Balancer снова был взломан, на этот раз убытки еще больше.

3 ноября Balancer был атакован из-за уязвимости 0day; небольшой баг «округления» позволил Хакеру вывести 128 миллионов долларов. Звучит абсурдно, но это реальность Децентрализованных финансов — даже крупный протокол, который прошел 11 аудитов, не может предотвратить ошибку в одной строке кода.

Наиболее трогательные данные

Сумма кражи: 128 миллионов долларов США (по 7 цепочкам), из которых 99 миллионов в Эфириуме – самые большие потери.

Падение TVL: 443M → 186M, за 48 часов испарилось 58%, общие потери составили 2.57 миллиарда

Токен BAL упал всего на 6%, что наоборот говорит о том, что рынок все еще уверен в версии V3.

Хронология событий

Хакер манипулировал пакетными свопами через rounding error в пуле Composable Stable V2, постепенно выкачивая ликвидность.
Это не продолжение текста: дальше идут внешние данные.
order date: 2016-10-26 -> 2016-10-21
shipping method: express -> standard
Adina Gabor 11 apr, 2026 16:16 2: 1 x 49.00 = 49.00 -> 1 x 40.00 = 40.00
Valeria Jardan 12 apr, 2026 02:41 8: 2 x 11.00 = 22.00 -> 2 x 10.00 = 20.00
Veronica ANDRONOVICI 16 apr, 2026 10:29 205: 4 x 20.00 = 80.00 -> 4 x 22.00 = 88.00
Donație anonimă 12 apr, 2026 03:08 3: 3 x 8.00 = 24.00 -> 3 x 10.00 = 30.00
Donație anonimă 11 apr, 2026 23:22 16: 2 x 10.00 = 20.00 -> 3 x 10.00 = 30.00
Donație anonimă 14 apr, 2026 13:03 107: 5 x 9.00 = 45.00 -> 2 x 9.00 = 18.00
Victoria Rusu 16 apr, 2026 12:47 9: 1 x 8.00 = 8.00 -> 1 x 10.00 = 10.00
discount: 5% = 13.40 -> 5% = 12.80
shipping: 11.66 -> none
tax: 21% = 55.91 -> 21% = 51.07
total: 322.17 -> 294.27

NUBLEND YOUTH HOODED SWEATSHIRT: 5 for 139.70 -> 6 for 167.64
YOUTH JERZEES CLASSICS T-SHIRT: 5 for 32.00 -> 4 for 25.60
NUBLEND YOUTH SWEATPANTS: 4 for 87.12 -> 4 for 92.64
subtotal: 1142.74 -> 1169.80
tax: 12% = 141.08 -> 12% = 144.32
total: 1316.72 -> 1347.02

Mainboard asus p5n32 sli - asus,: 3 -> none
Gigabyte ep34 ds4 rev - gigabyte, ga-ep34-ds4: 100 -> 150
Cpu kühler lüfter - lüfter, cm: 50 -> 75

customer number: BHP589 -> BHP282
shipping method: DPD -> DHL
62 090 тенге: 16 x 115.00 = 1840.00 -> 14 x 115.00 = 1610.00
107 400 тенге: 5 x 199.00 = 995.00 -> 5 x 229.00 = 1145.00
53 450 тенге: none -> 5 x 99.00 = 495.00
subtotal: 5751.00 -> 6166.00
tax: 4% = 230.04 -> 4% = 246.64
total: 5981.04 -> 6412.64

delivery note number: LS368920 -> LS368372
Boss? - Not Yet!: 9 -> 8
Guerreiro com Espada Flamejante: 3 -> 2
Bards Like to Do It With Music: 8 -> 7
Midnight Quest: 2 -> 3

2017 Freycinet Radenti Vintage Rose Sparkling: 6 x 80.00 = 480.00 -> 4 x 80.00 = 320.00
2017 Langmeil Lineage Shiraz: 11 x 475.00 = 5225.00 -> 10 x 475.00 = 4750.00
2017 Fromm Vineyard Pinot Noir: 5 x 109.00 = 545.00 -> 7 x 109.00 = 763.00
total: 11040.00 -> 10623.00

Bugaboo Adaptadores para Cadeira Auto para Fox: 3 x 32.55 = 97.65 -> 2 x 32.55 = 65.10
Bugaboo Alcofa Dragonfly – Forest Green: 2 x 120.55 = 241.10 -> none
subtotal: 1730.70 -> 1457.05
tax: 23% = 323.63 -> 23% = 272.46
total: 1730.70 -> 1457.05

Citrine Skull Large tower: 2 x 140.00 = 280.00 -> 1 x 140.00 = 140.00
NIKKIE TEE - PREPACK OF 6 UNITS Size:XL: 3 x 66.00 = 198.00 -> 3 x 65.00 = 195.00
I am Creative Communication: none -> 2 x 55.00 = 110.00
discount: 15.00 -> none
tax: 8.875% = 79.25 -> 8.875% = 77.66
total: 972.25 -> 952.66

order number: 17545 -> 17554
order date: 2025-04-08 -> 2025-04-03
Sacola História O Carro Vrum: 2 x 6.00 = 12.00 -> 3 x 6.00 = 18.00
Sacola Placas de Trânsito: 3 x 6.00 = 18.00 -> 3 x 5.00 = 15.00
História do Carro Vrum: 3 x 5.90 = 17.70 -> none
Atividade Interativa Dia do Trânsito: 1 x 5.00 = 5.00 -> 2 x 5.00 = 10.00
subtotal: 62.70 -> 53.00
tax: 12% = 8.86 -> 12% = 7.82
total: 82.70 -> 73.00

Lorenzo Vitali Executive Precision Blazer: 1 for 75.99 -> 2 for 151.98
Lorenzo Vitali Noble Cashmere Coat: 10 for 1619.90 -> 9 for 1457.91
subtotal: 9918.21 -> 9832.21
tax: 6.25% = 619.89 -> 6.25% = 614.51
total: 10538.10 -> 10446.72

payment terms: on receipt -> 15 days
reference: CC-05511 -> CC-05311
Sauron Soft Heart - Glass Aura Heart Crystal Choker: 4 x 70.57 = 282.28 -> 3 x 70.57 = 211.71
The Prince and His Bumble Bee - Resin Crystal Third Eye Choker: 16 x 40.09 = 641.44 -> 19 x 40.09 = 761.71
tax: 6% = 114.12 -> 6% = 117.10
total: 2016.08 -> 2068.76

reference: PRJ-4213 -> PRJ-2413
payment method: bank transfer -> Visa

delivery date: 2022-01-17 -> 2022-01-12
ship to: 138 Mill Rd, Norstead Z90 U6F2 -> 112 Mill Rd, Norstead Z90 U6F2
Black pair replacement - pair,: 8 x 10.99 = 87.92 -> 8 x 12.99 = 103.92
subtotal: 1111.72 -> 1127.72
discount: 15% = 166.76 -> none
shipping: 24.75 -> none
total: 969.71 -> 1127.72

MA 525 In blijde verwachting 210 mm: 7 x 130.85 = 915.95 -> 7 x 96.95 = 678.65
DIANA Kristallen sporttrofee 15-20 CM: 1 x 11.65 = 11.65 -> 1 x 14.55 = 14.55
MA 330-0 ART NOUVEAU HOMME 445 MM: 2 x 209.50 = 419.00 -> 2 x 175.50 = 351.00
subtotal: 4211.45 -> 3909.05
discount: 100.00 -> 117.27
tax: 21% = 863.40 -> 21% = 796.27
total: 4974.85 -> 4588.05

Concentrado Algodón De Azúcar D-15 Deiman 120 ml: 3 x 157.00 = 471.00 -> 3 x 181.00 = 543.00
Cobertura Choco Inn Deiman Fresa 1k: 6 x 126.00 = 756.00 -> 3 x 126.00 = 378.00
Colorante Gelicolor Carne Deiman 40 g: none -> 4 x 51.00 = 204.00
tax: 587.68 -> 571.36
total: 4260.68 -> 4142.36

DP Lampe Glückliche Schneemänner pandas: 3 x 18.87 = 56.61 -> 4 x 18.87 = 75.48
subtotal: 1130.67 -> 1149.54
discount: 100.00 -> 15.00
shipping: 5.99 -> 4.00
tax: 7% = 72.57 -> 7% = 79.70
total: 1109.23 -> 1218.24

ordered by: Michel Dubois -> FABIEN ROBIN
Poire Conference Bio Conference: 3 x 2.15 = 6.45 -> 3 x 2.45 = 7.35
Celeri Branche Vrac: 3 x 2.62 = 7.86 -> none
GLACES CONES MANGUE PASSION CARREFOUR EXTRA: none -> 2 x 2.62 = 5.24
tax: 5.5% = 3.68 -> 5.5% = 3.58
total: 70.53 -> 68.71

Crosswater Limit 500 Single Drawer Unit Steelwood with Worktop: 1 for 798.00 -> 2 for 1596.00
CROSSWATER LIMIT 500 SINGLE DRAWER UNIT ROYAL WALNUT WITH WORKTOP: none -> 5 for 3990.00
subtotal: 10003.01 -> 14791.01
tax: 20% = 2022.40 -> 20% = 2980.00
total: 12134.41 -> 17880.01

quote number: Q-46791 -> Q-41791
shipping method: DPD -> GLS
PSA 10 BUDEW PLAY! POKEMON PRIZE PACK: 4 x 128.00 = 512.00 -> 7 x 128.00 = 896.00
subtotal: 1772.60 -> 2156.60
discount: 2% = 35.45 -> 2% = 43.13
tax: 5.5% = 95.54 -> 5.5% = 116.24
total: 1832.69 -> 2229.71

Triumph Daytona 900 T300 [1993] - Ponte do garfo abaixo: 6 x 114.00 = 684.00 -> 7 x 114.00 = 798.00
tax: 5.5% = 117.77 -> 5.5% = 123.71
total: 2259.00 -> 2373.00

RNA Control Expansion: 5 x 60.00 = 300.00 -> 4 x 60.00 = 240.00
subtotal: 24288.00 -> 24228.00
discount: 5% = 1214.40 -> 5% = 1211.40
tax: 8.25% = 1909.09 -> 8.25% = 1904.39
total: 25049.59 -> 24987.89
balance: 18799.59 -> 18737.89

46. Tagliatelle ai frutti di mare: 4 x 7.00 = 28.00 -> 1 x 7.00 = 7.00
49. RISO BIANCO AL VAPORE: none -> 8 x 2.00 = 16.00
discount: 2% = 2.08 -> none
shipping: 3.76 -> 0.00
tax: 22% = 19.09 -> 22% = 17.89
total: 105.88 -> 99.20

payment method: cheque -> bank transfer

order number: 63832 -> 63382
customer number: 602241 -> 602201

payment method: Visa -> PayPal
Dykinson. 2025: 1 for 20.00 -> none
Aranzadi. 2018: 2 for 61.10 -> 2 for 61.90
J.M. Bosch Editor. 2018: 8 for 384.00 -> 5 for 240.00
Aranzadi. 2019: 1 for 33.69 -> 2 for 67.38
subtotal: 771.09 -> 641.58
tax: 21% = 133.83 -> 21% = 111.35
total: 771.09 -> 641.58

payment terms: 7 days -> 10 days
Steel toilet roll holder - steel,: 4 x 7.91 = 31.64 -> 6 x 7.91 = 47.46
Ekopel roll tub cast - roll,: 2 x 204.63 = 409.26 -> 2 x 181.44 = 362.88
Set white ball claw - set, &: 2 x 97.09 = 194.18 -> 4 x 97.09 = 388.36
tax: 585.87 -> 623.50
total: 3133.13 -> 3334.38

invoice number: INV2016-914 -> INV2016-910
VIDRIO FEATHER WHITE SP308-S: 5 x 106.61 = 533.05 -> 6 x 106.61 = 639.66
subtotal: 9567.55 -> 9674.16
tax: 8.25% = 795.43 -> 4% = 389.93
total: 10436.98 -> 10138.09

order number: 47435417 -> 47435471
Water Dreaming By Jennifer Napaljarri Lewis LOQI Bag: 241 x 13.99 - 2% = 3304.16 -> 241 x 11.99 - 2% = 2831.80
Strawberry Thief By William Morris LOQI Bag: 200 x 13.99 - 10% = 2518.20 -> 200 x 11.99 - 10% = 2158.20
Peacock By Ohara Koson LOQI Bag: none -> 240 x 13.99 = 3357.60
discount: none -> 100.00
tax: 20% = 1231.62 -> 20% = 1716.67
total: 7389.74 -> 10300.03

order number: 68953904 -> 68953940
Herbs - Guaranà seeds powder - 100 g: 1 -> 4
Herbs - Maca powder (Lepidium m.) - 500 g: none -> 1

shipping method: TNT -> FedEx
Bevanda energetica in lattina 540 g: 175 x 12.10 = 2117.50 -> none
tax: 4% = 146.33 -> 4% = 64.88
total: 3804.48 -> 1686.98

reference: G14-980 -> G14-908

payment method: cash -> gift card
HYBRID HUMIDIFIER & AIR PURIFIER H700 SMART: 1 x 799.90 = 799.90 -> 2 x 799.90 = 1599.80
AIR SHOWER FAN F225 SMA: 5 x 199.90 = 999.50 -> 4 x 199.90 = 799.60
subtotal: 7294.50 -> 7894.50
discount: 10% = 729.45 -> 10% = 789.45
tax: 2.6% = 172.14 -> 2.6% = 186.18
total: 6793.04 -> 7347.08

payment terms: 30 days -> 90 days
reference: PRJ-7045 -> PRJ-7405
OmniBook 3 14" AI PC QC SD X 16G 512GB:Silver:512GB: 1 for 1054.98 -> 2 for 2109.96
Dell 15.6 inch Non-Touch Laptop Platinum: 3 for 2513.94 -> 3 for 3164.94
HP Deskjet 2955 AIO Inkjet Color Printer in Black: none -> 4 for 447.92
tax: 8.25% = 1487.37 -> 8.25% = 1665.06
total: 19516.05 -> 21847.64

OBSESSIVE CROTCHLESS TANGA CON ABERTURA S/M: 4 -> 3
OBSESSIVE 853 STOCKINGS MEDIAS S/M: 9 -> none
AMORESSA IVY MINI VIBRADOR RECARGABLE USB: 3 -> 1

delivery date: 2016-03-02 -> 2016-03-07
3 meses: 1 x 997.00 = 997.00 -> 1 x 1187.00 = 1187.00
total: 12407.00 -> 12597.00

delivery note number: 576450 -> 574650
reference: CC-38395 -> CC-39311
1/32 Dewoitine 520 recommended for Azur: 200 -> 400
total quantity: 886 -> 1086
Команда Balancer отреагировала достаточно быстро, заморозив уязвимый пул в течение минут, не позволив ситуации ухудшиться.

В настоящее время было возвращено 33M (вмешательство этичных хакеров), хард-форк Berachain вернул 12,8M, StakeWise спасли 20M.

Более глубокие вопросы

В общей сложности потеряно 257 миллионов, из которых 128 миллионов было украдено непосредственно, но из-за паники произошло еще больше оттока средств. Это показывает, что стоимость доверия в Децентрализованных финансах выше фактических убытков.

В этом году в Децентрализованные финансы было взломано более 2,2 миллиарда долларов, Balancer попал в топ-2. Те гордые характеристики «прозрачности и композиции» в свете безопасности также стали двусторонним мечом — один элемент лопается, весь домик из кубиков начинает шататься.